RF Micro-electro-mechanical structurses (RF MEMS) and, in general, RF microsystems have not found widespread use in the microwave and millimeter-wave industry despite very promising performance. We believe that this is also due to a lack of access to the specialized technologies available, and especially due to the lack of design kits for established VAD environments as well as due to a lack of specialized design expertise. RF PLATFORM attempts to change this.

The University of Ulm contributes in RF PLATFORM in the following ways:

  • Work package leader of WP1 "Architecture and Competitive Analysis"
  • Work package leader of WP3 "Design support functions"
  • Work package leader of WP4D "79 GHz RF-sensing system test vehicle"

The test structures will also be used to define design primitives which will later assist customers of RF PLATFORM in their design efforts.

Work package 4D will have synergies with a German national project we are involved in, KOKON, where we design Si/SiGe HBT solutions for automotive short-range radar applications in the 76-81 GHz band. It is envisioned that we will use the RF PLATFORM technologies to fabricate modules incorporating Si/SiGe ICs, GaAs-based ICs and high-quality passive structures in a single compact package.

In work package 1, we are reviewing RF sensor and communications systems to find architectures which are particularly suitable for the implementation of RF microsystems. Furthermore, we analyze potential competing technological solutions.

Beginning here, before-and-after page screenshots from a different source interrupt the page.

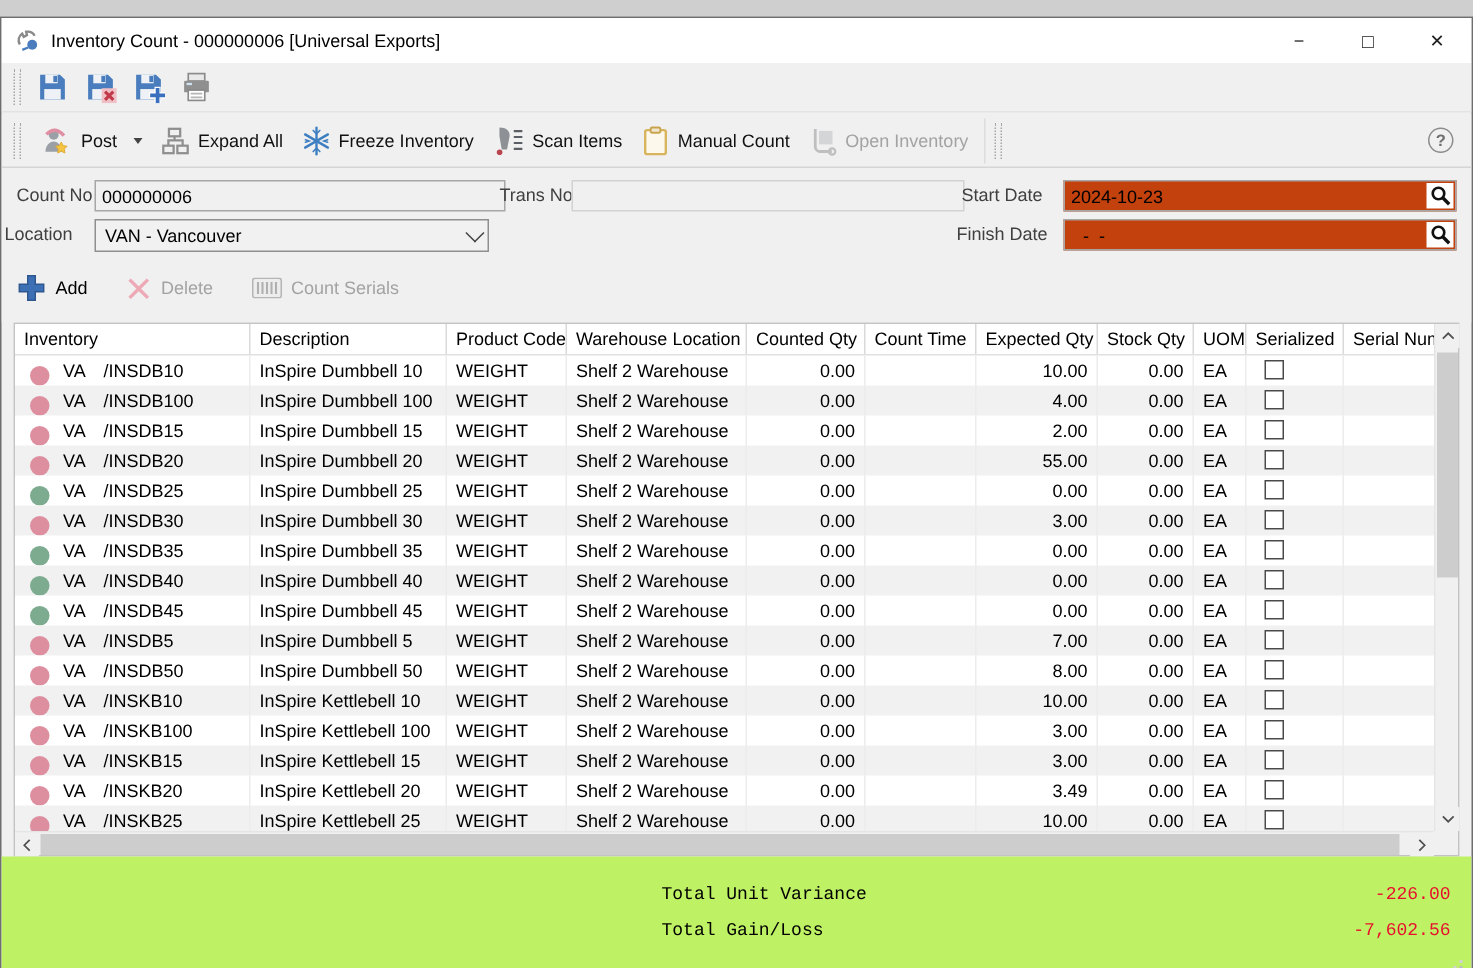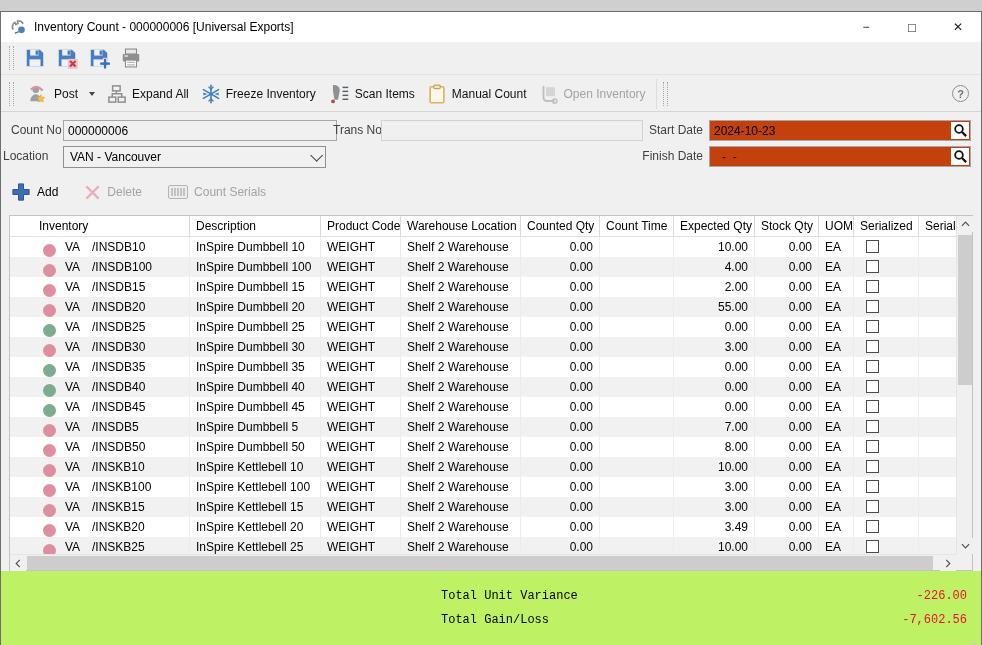--- a/index.html
+++ b/index.html
@@ -32,7 +32,7 @@
   
   .form-area { position:absolute; top:100px; left:0; right:0; height:103px; background:#f0f0f0; }
   .f-label { position:absolute; font-size:12px; color:#404040; line-height:21px; }
-  .f-label.ralign { text-align:right; }
+  .f-label.ralign { text-align:center; }
   .f-input { position:absolute; height:21px; border:1px solid #a6a6a6; background:#c2410c; font-family:inherit; font-size:12px; padding:0 4px; color:#000; }
   .f-input.gray { background:#f0f0f0; }
   .f-input.dis { background:#f0f0f0; border-color:#d2d2d2; }

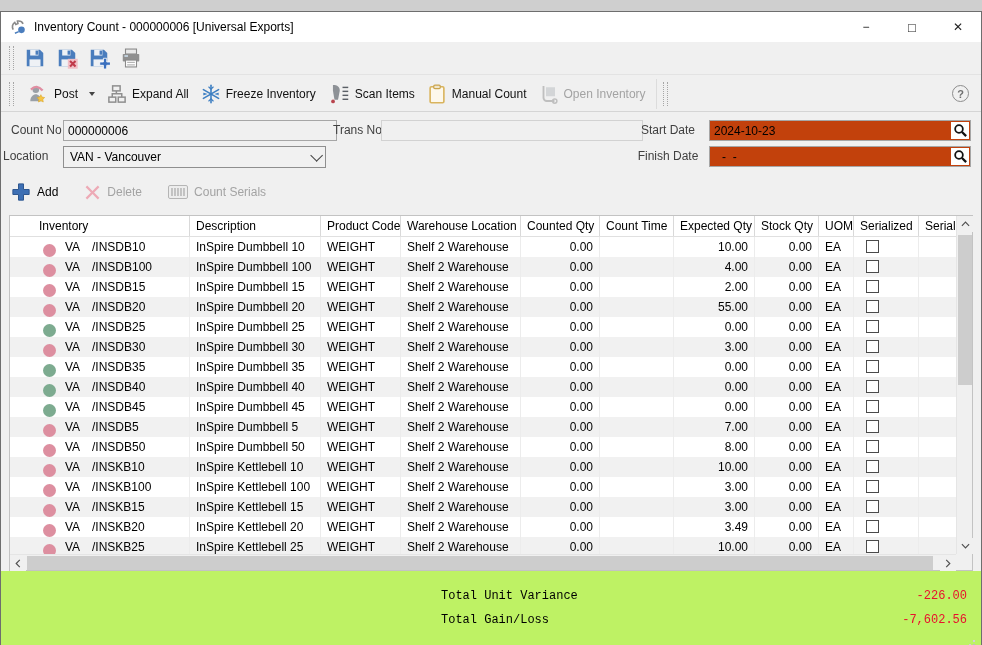--- a/index.html
+++ b/index.html
@@ -46,7 +46,7 @@
   .gt-btn.disabled { color:#a3a3a3; }
   
   .table { position:absolute; left:8px; top:203px; width:964px; height:356px; background:#fff; border:1px solid #c3c3c3; }
-  .thead-row, .tr { display:grid; grid-template-columns:157px 131px 80px 120px 79px 74px 81px 64px 35px 65px minmax(0,1fr);padding-left:23px; }
+  .thead-row, .tr { display:grid; grid-template-columns:157px 131px 80px 120px 79px 74px 81px 64px 35px 65px minmax(0,1fr); }
   .thead-row { height:21px; border-bottom:1px solid #e0e0e0; }
   .th { line-height:20px; padding:0 6px; border-right:1px solid #d9d9d9; white-space:nowrap; overflow:hidden; font-weight:normal; text-align:left; }
   .th.num { text-align:right; }

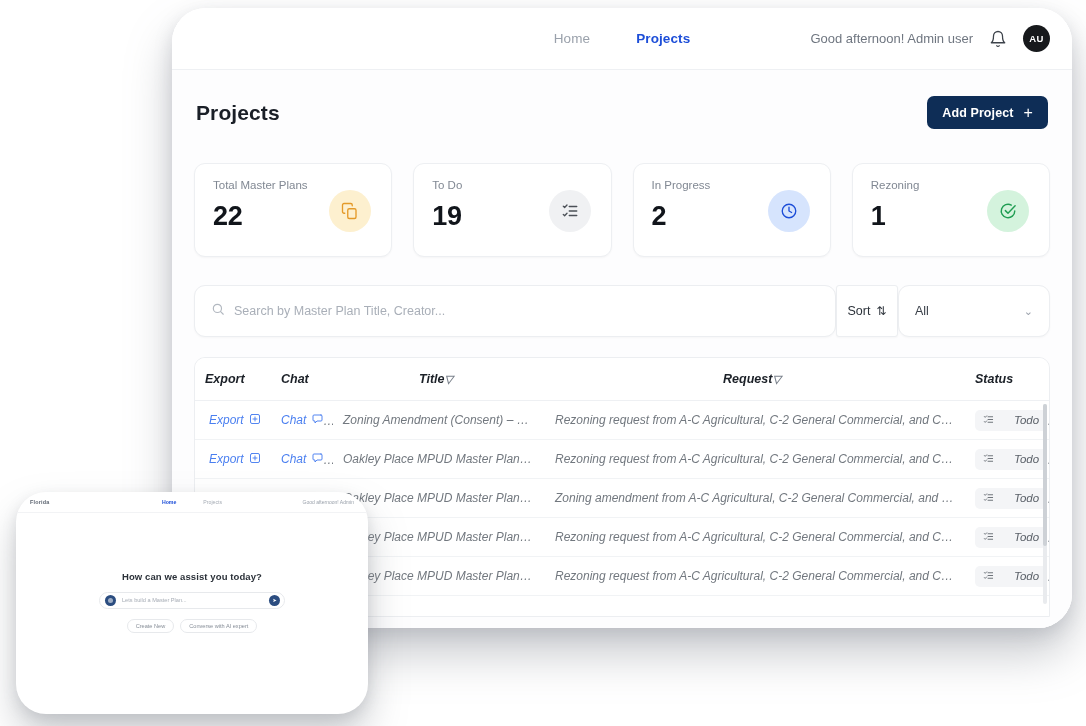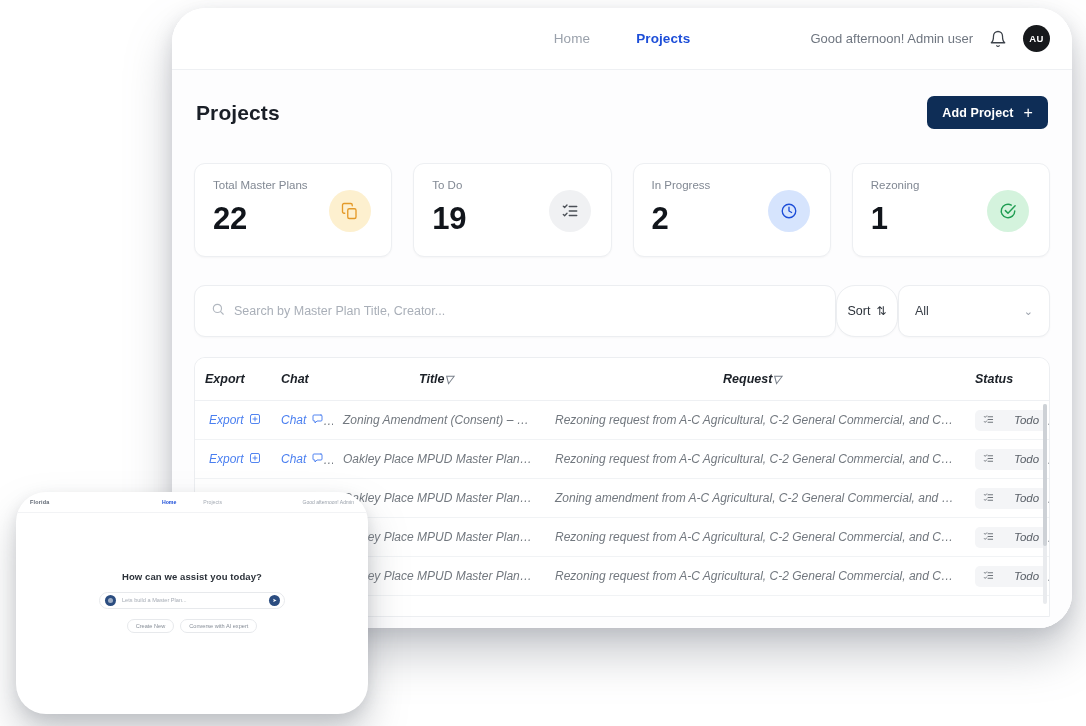--- a/index.html
+++ b/index.html
@@ -90,7 +90,7 @@
     box-shadow: 0 1px 2px rgba(16,24,40,0.035);
   }
   .stat-label { font-size: 11.5px; color: #818893; margin-bottom: 10px; }
-  .stat-value { font-size: 31px; font-weight: 700; color: #11151b; letter-spacing: -.3px; }
+  .stat-value { font-size: 27px; font-weight: 700; color: #11151b; letter-spacing: -.3px; }
   .stat-icon {
     position: absolute; right: 20px; top: 26px;
     width: 42px; height: 42px; border-radius: 50%;

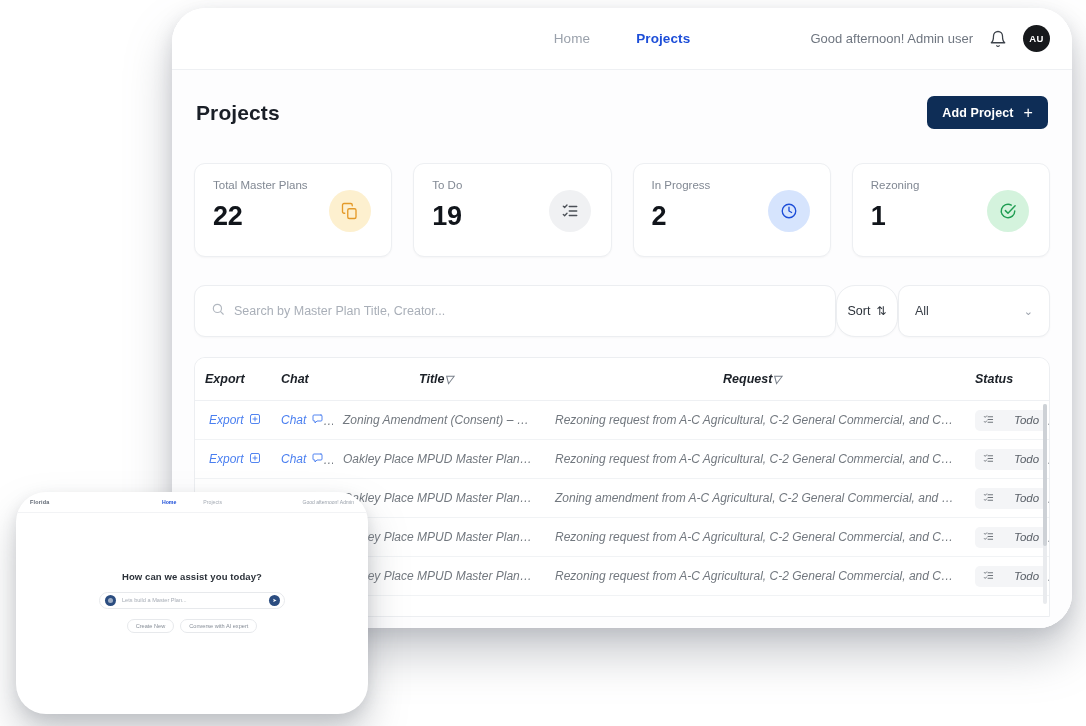--- a/index.html
+++ b/index.html
@@ -122,7 +122,7 @@
   }
   .search-box input::placeholder { color: #a9afb8; }
   .sort-btn {
-    background: #ffffff; border: 1px solid #eceef1; border-radius: 19px;
+    background: #ffffff; border: 1px solid #eceef1; border-radius: 3px;
     width: 62px; display: flex; align-items: center; justify-content: center;
     gap: 6px; font-size: 12.5px; color: #2c323a; cursor: pointer;
     box-shadow: 0 1px 2px rgba(16,24,40,0.03); font-weight: 400;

In work package 3, we work closely with our partners in RF PLATFORM in analyzing their processes with respect to microwave and millimeter-wave performance, design test structures, and construct CAD models for specific components. Figure 1 shows an example of a test structure for a capacitive switch fabricated at partner FhG ISIT. Figure 2 is an example of a spiral inductor test structure which will be used to characterize several technologies.

Figure 1: Capacitive Switch
Figure 2: Spiral Inductor